- **Exercise**: Below are some records. How many of their lines contain the string "that"? Answer with the number alone.

[Itemized modification records]
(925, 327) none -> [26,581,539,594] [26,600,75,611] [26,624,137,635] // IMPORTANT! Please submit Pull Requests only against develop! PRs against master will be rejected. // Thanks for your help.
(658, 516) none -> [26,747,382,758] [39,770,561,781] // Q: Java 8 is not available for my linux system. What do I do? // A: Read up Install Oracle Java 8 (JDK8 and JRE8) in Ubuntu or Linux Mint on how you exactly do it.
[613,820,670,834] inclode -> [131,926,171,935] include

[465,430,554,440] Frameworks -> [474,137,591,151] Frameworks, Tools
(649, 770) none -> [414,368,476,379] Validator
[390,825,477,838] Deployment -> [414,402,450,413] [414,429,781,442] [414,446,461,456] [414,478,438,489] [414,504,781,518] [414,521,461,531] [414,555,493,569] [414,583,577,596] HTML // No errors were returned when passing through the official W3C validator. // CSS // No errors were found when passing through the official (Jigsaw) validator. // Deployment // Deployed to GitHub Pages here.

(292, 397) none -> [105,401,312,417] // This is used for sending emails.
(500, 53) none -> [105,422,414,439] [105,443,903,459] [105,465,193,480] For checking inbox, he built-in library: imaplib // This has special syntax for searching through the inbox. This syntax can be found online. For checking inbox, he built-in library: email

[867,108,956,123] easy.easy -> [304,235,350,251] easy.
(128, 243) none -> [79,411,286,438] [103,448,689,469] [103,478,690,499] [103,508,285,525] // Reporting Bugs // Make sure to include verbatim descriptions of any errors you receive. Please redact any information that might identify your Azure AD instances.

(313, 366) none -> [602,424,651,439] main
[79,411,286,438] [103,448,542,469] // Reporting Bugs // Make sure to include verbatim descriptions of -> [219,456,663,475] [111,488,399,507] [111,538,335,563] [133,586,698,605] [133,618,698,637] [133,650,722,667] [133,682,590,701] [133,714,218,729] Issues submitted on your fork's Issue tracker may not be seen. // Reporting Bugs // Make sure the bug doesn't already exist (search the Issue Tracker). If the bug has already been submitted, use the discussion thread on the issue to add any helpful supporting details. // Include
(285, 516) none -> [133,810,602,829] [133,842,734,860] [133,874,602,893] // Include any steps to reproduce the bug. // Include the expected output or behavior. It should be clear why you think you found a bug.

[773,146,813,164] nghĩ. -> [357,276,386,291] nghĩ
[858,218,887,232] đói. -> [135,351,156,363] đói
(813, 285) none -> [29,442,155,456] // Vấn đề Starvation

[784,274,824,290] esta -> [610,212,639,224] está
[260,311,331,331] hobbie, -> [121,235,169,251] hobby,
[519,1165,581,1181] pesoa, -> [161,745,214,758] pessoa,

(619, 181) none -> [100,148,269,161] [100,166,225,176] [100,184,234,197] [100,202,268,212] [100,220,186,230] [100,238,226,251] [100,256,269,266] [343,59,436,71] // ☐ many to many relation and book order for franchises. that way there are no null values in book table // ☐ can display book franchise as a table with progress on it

- **Task response**: 2